You could register an issue w/ the memcached extension… Not only does issue 1 indicate JSON doesn’t work in the memcached extension, assuming I have the correct github, it was never implemented. There would need to be a Transcoder defined in the extension to serialize as something other than binary. Note that without additional annotations or custom serializers, even GSON or Jackson or JSON based serializers will serialize the data structures it shouldn’t, so this isn’t really a solution, without also fixing 1, and having a performance impact.
You could restructure your code (key by key) to use more portable DTOs than “Query”. The benefit of NOT using a query object at all, and using a safe Struct of Arrays for instance, is you can do that translation once, modify your code to use your new object, and not pay the penalty of constant serialization/deserialization.
You could wrap your memcached extension calls in your own translation layer, implementing key prefixes to keep the versioned data separate, or serializing yourself before put and deserializing before get (Binary rep of Strings is always going to be safe, but incur a performance penalty).

Cache invalidation is one of the hard problems of computer science, after all.

Markus_Wollny · September 24, 2018, 2:14pm

I guess we’ll do 3) eventually, i.e. when writing new code or refactoring legacy code, we’ll see to not using queries in DTO-contexts and convert to some more stable data structure.

1,2 and 4 come with too much of a general performance impact for what it’s worth IMO, so I don’t think that this would be a good idea entirely, even though it seems cleaner and serialization caveats for queries are somewhat unintuitive.
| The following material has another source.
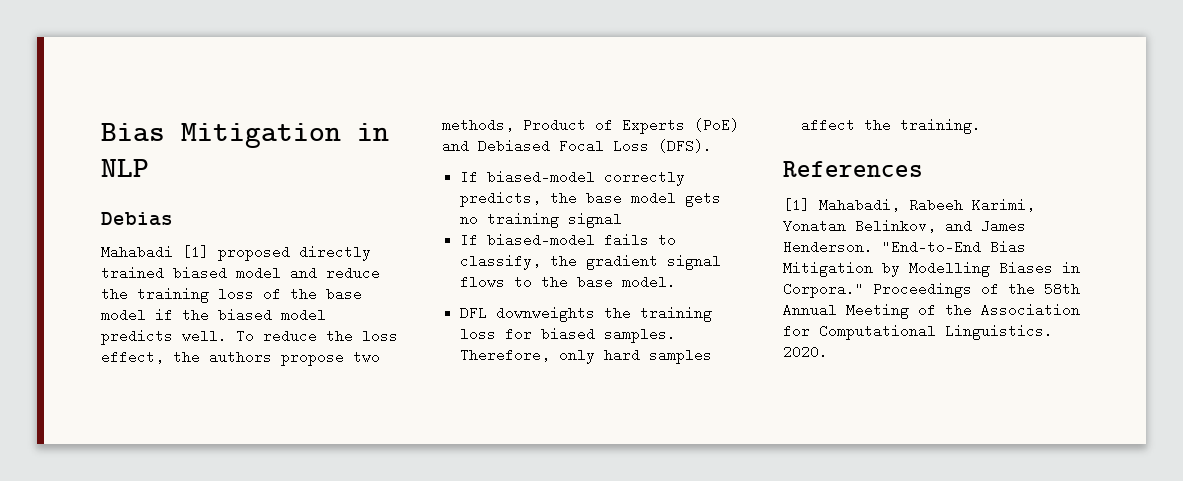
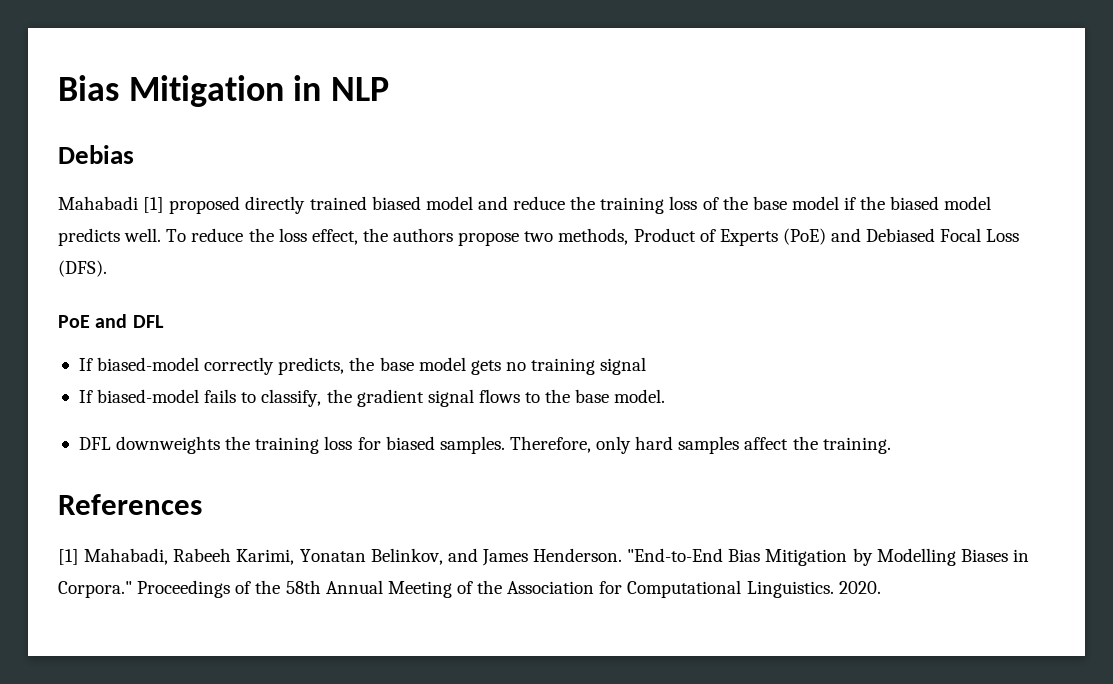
+ PoE and DFL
For future updates I’ll be careful to check for NPEs and quickly switch to separating the cache instances during the upgrade, if the need arises.

Thank you for your input!

Kind regards

Markus

Jan_Verschueren · November 13, 2018, 2:38pm

Thanks @joe.gooch.

Option 3 seems the most interesting and straightforward, but this means that this is yet another case where refactoring is required for working code coming from Adobe ColdFusion to Lucee. If Lucee wants to be able to use cached query objects the same way as in ACF, then there is no way around it and it has to be fixed in the Lucee JIRA, right?

And even if this is something that won’t be fixed, it should at least resolve in a readable Lucee exception when trying to serialize a query object. Currently Lucee >=5.2.9.31 seems incompatible with ACF.

joe.gooch · November 13, 2018, 10:49pm

Well, ultimately Option 1 should happen for lucee - those internal tracking areas SHOULD be marked volatile - while making that change will break currently cached objects, it’ll be better for the future.

I wouldn’t use binary serialization/deserialization w/ ACF either - you have no real guarantee the internal structure won’t change in the future, and the JDBC datatypes issue is still there… My guess is you’ll have similar issues with Adobe whether they’ll admit that or not. I mean, we’re talking about caching a query in an external cache that persists across app server restarts - none of this is an issue with memory caching within the same instance. So I’m not sure which ACF feature you’re referring to - can you elaborate?